Workflow:Alibaba MNN Model Compression
| Knowledge Sources | |
|---|---|
| Domains | Deep_Learning, Model_Optimization, Model_Deployment |
| Last Updated | 2026-02-10 08:00 GMT |
Overview
End-to-end process for compressing MNN models using post-training techniques including weight quantization (2-8 bit), FP16 storage, automatic quantization tuning, and offline INT8 quantization with calibration data.
Description
This workflow covers MNN's post-training model compression pipeline, which requires no retraining. It includes four main compression strategies: weight quantization (reducing float32 weights to 2-8 bit integers for up to 87% size reduction), FP16 compression (50% size reduction with minimal accuracy loss), automatic quantization tuning (per-operator bit selection using test data), and offline quantization (full INT8 graph inference with calibration data for both speed and size improvement). The workflow also covers enabling dynamic quantization at runtime for actual inference acceleration on supported hardware (ARM v8.2 with sdot/smmla instructions).
Key outputs:
- Compressed MNN model file with reduced size (50-87% reduction depending on method)

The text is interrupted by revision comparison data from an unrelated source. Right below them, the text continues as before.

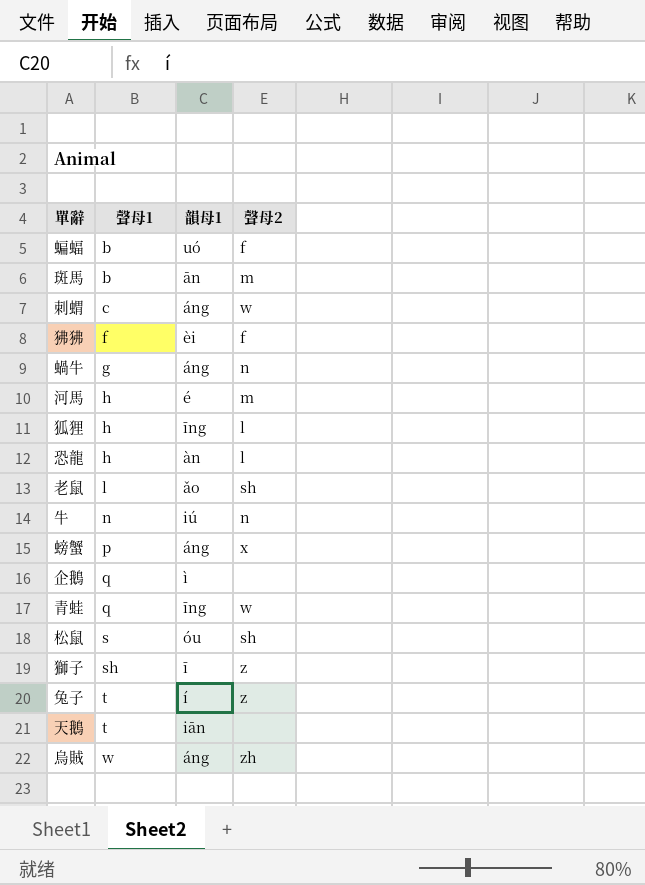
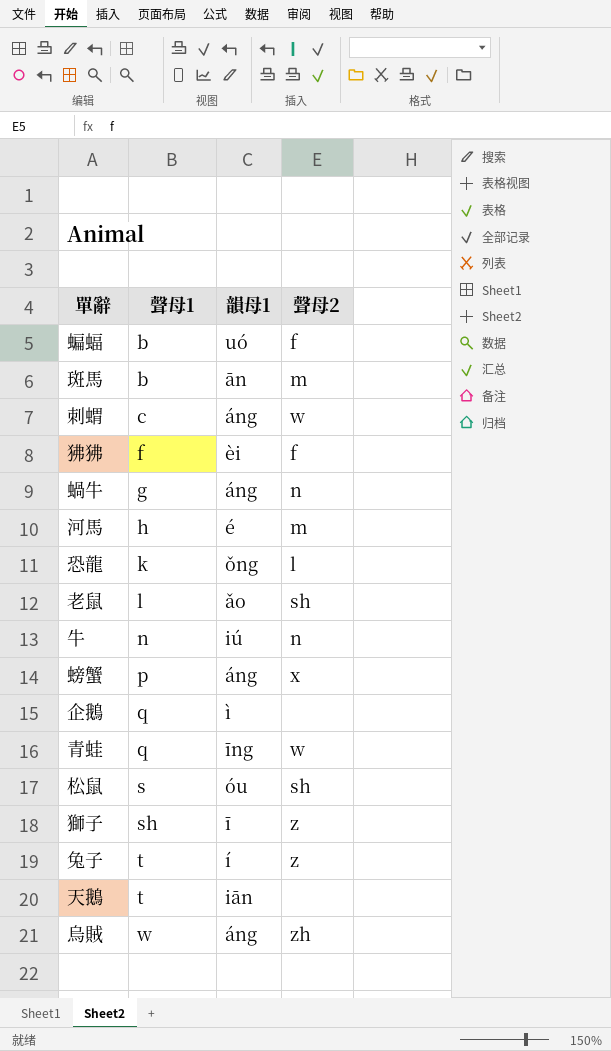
row 狐狸: h | īng | l -> none
恐龍 | 聲母1: h -> k
恐龍 | 韻母1: àn -> ǒng

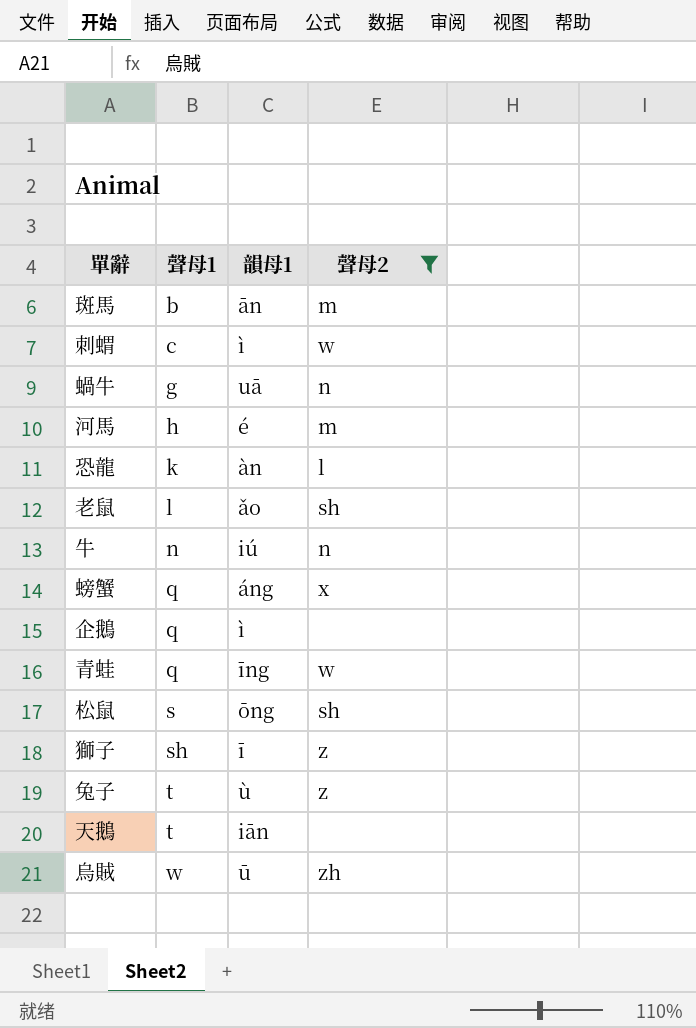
filter: none -> 聲母2 != f
刺蝟 | 韻母1: áng -> ì
蝸牛 | 韻母1: áng -> uā
恐龍 | 韻母1: ǒng -> àn
螃蟹 | 聲母1: p -> q
松鼠 | 韻母1: óu -> ōng
兔子 | 韻母1: í -> ù
烏賊 | 韻母1: áng -> ū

- Optionally: runtime-accelerated inference via dynamic quantization
- Optionally: full INT8 quantized model via offline quantization with calibration data
Usage
Execute this workflow when you have an MNN model (obtained via the Model Conversion Pipeline) that is too large for your target device's storage or memory constraints, or when you need faster inference and are willing to accept minimal accuracy trade-offs. Weight quantization is recommended as the first approach; offline quantization provides the best speed improvement but requires representative calibration data.
Execution Steps
Step 1: Install compression tools
Obtain the MNNConvert tool and the offline quantization tool (quantized.out) either via pip install MNN (which provides mnnconvert and mnnquant CLI wrappers) or by compiling from source with -DMNN_BUILD_CONVERTER=ON -DMNN_BUILD_QUANTOOLS=ON. The Python package is recommended for experimentation; the compiled binaries are preferred for production pipelines.
Key considerations:
- pip install MNN provides mnnconvert, mnnquant, and mnn CLI tools
- Source compilation: cmake .. -DMNN_BUILD_CONVERTER=ON -DMNN_BUILD_QUANTOOLS=ON && make -j8
- The mnn CLI serves as a unified entry point for all tools
Step 2: Choose compression strategy
Select the appropriate compression method based on requirements. Weight quantization (--weightQuantBits) is the simplest and most broadly applicable, requiring no calibration data. FP16 (--fp16) provides lossless compression but only halves the size. Automatic quantization (auto_quant.py) optimizes per-operator bit selection using test data. Offline quantization (quantized.out / mnnquant) enables full INT8 inference but requires representative calibration images.
Key considerations:
- Weight quantization at 8 bits is nearly lossless with 4x size reduction
- Weight quantization at 4 bits provides 8x reduction with minor accuracy impact
- FP16 is safe for all models but only provides 2x reduction
- HQQ algorithm (--hqq) improves quantization quality at the cost of longer conversion time
- Block quantization (--weightQuantBlock 128 or 32) improves accuracy at slight size cost
Step 3: Apply weight quantization
Run MNNConvert with the --weightQuantBits flag to quantize conv/matmul/LSTM float32 weights to the specified bit width (2-8). Optionally apply block-wise quantization with --weightQuantBlock for improved precision, and the HQQ algorithm with --hqq for further accuracy improvement. Use --saveExternalData to separate weights into a .mnn.weight file for reduced peak memory during loading.
What happens:
- Float32 weights in convolution, matrix multiplication, and LSTM operators are linearly mapped to the target bit width
- Each quantization block produces a scale and bias for dequantization
- Smaller block sizes increase the number of scale/bias pairs, improving accuracy but slightly increasing model size
- The HQQ algorithm uses half-quadratic quantization for optimal weight mapping
Step 4: Enable dynamic quantization at runtime
For actual inference speedup (not just size reduction), compile MNN with -DMNN_LOW_MEMORY=ON and configure the runtime with Memory_Low mode. This enables dynamic quantization at inference time, where the weight-quantized model performs computation in INT8 rather than dequantizing back to float32 first. This provides 1-2x speedup on hardware with sdot/smmla support (ARM v8.2+).
Key considerations:
- Requires -DMNN_LOW_MEMORY=ON at compile time
- Runtime must set memory mode to "low" (Memory_Low in C++, memory=2 in Python)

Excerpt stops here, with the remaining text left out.